*** Records supplied ***
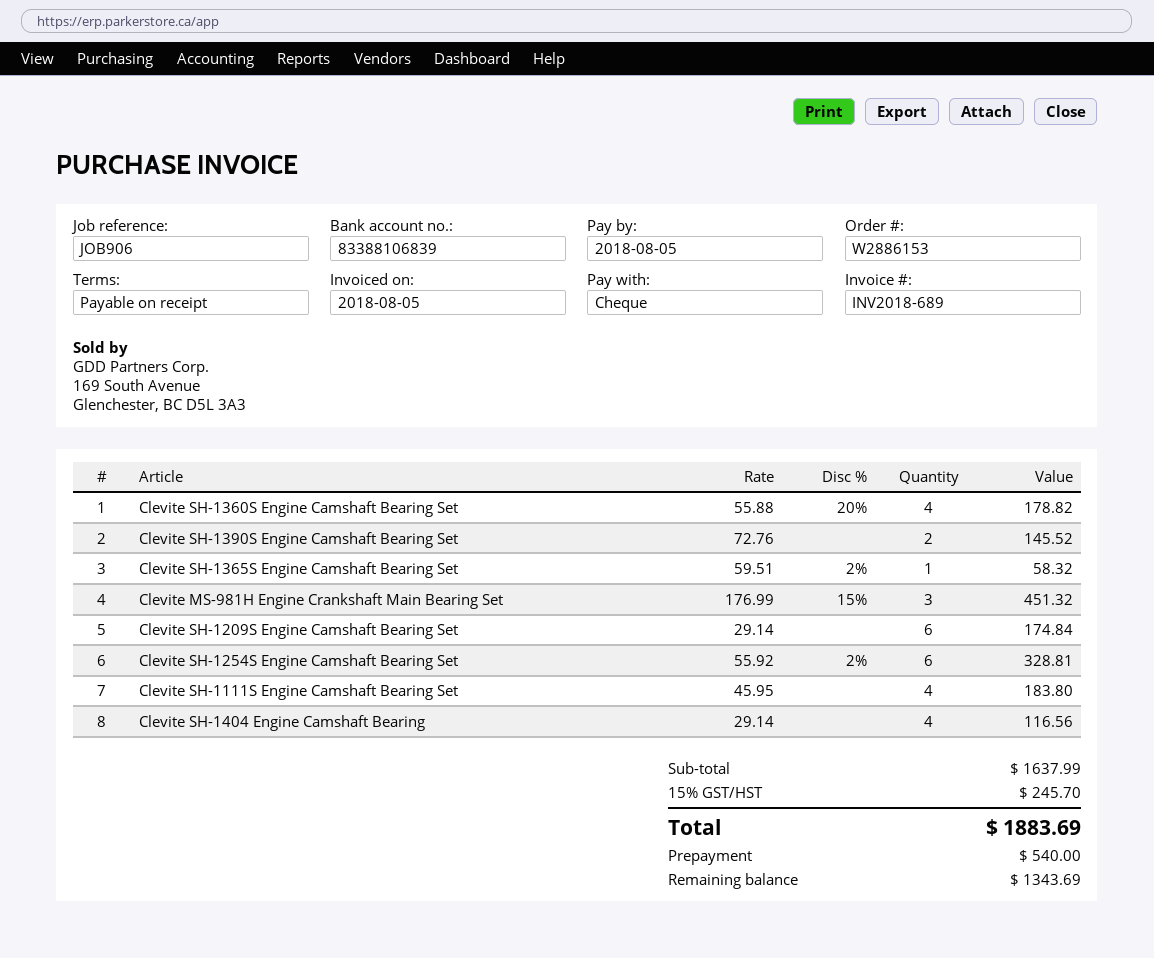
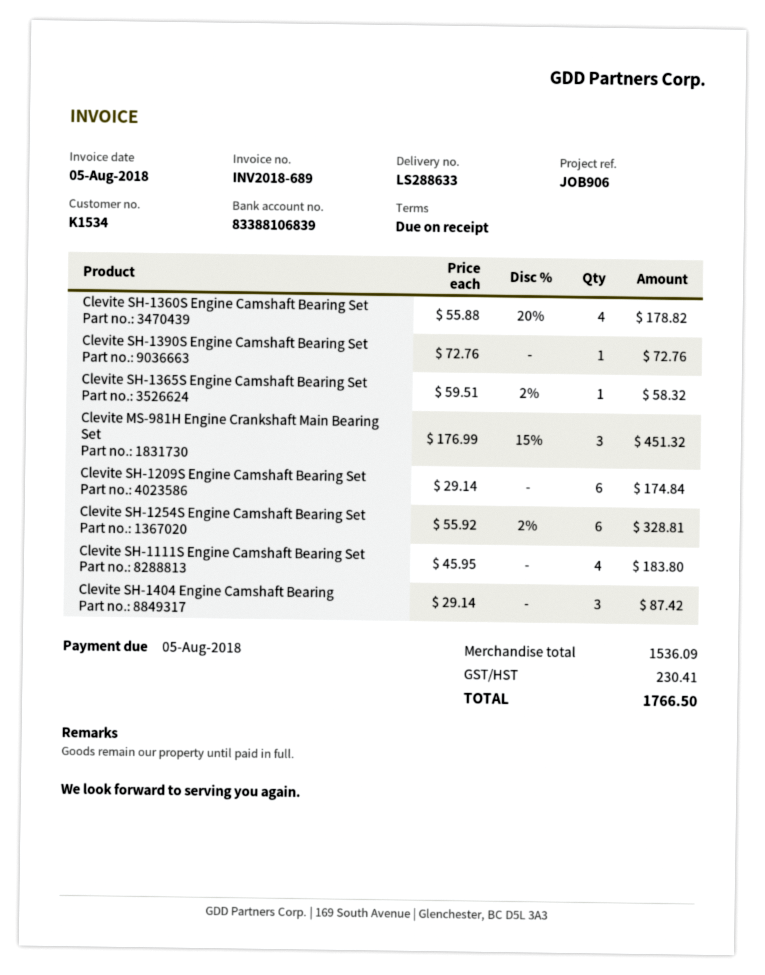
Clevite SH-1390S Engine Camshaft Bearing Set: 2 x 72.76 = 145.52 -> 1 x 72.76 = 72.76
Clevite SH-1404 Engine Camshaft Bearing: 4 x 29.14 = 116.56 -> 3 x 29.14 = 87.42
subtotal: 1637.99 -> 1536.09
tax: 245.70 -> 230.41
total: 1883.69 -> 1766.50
***
Supply the number of lines above that contain the word "Engine", and nothing else.

#### Exercise solution:
2